Les quatorze espions libérés dans le cadre de l'échange historique entre Moscou et Washington ont commencé samedi une nouvelle vie sans qu'on sache où ils sont et ce qu'ils vont faire après cette affaire digne de la Guerre froide.

Dix agents du Kremlin expulsés par Washington auraient été emmenés vendredi dès leur arrivée en Russie à l'état-major des services chargés du renseignement extérieur (SVR), selon le quotidien en ligne Gazeta.ru.

Quant aux quatre Russes accusés d'espionnage au profit de l'Occident, ils devraient se trouver en Grande-Bretagne ou aux États-Unis.

Le chercheur Igor Soutiaguine, expert en armement, a contacté samedi sa famille depuis la banlieue de Londres.

Soutiaguine «a appelé son épouse, il a dit qu'il se trouvait dans une petite localité près de Londres», a déclaré à l'AFP le frère de Soutiaguine, Dmitri.

Il n'a pas de visa et porte toujours les vêtements qu'il avait en prison. Le chercheur est avec un autre des quatre Russes qui ont été échangés vendredi à l'aéroport de Vienne, selon le frère qui a dit ne pas connaître son nom.

Le chercheur serait aussi sans argent. «Il a trouvé par miracle une carte téléphonique ou nous a appelés d'une cabine», a indiqué Dmitri Soutiaguine ajoutant qu'il l'avait utilisée et ne pouvait pas acheter une autre.

Les autorités britanniques se sont refusées samedi à tout commentaire.

Les médias britanniques ont annoncé que l'avion transportant les quatre Russes avait fait une courte escale sur une base militaire du centre de l'Angleterre, avant d'atterrir vendredi soir à Washington.

Selon la même source, M. Soutiaguine et Sergueï Skripal, un ex-colonel du renseignement militaire condamné à 13 ans de détention pour avoir travaillé avec les services secrets britanniques, ont débarqué de l'appareil en Angleterre.

Arrêté en 1999, Igor Soutiaguine avait été reconnu coupable en 2004 d'avoir transmis des informations secrètes sur le système de défense nucléaire russe à une société britannique de conseil qui servait de couverture à la CIA.

Les télévisions russes citant des informations des médias occidentaux ont affirmé que l'un des espions échangés, Alexandre Zaporojski, allait mener une vie confortable dans une maison qui coûte un million de dollars dans l'État américain du Maryland.

En Russie, les télévisions contrôlées par l'État ont brusquement perdu leur intérêt pour cette affaire qui a fasciné les médias pendant deux semaines.

Les principales chaînes de télévision ont consacré leurs bulletins d'informations à une tornade dans la région de Saint-Pétersbourg ou aux célébrations des 60 ans du président ukrainien Viktor Ianoukovitch, restant silencieux sur le sort des dix espions.

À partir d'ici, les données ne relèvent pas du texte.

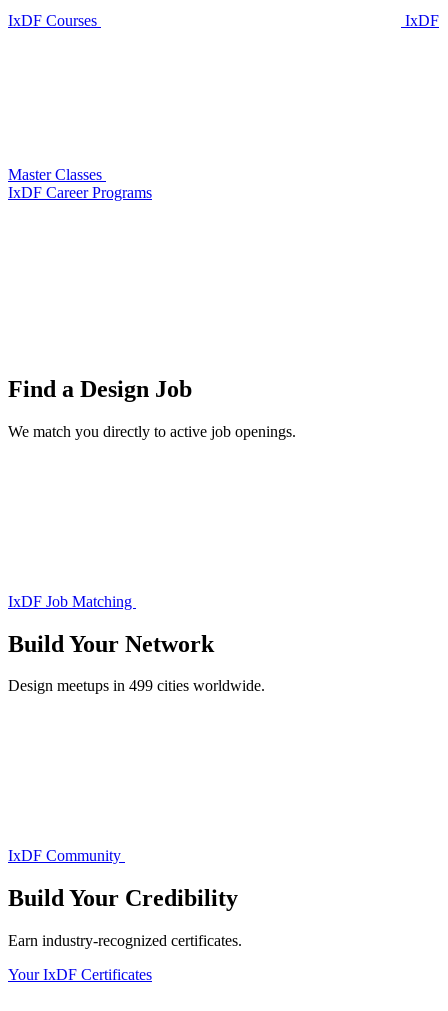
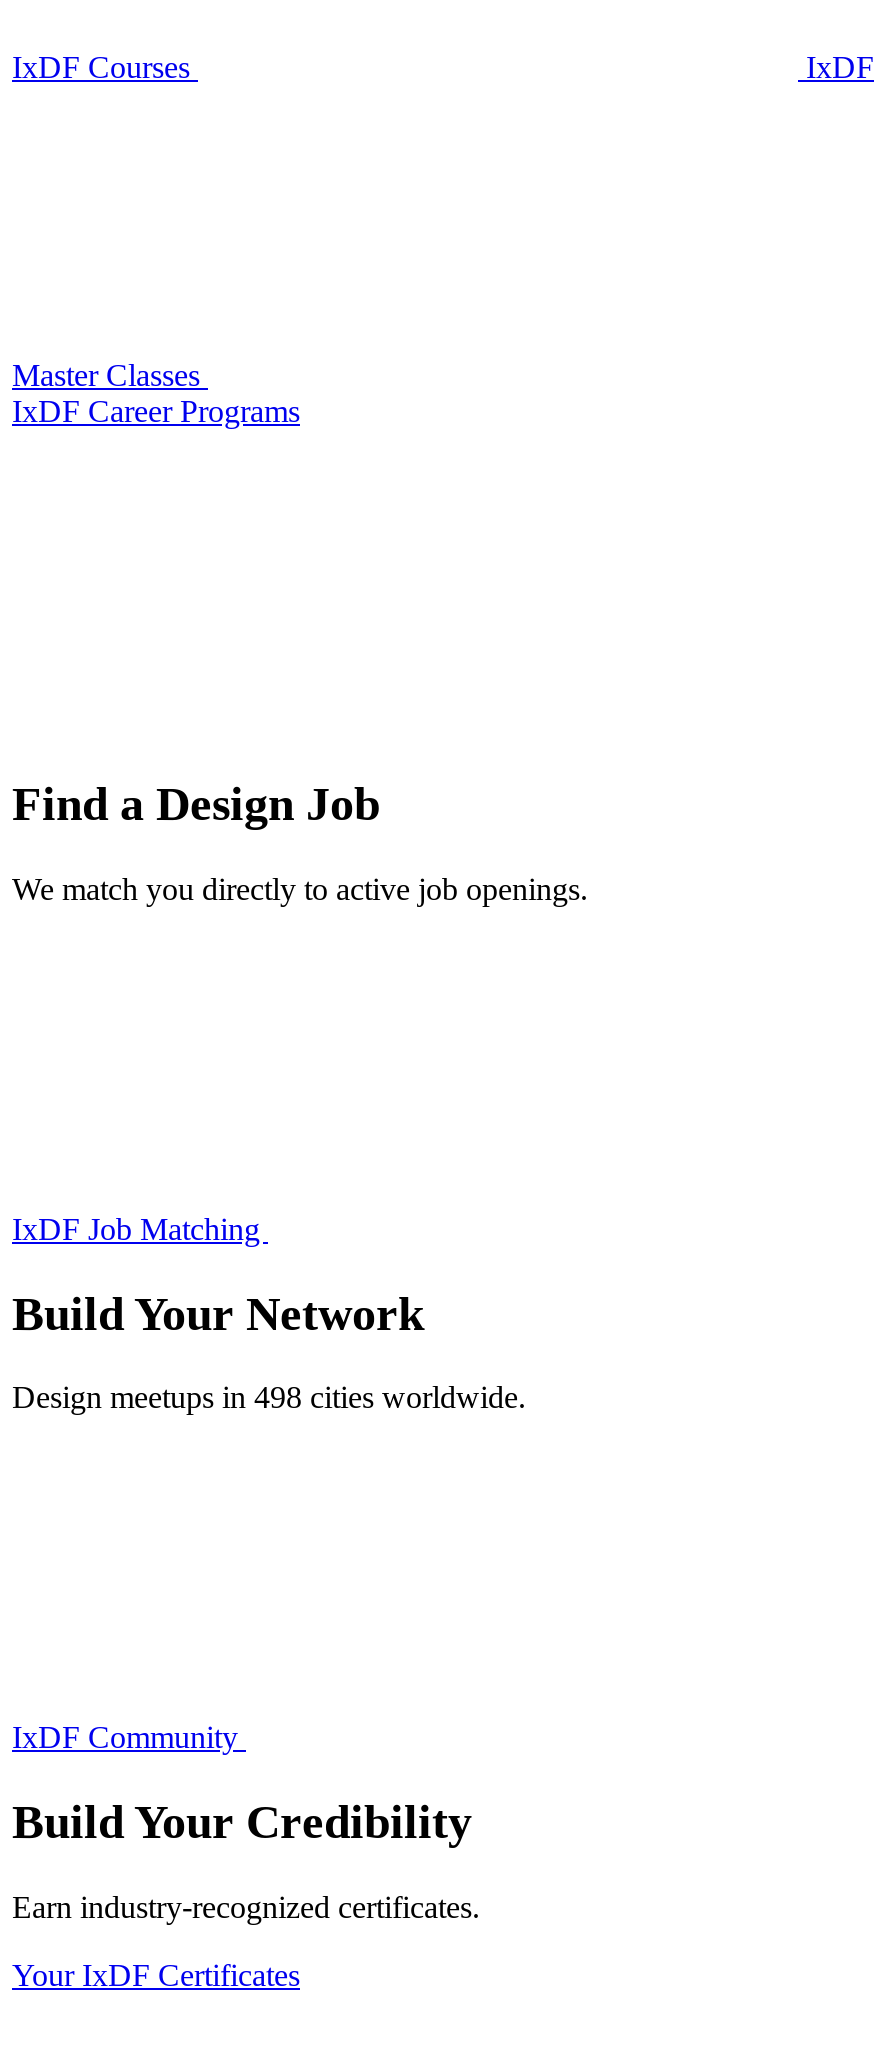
- Design meetups in 499 cities worldwide.
+ Design meetups in 498 cities worldwide.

Selon un site internet à sensation, lifenews.ru, au moins un des dix agents, Anna Chapman, 28 ans, dont les détails sur sa vie sexuelle, photos à l'appui, ont fasciné les médias, a contacté sa famille depuis son arrivée.

«Anna a appelé sa soeur de l'aéroport (moscovite) de Domodedovo et a dit quelques mots : «tout va bien, nous avons atterri»», écrit la publication citant un ami de la famille.

Le député Guennadi Goudkov, de la commission de la Sécurité a regretté l'excès de transparence dans cette affaire qui porte un coup à l'image des services russes.

«Il ne fallait pas rendre public ce scandale. S'il y avait eu des négociations (sur l'échange), il aurait fallu garder le secret», a-t-il déclaré sur la radio Écho de Moscou.

L'échange d'espions «est une reconnaissance d'erreurs des services secrets», a-t-il conclu.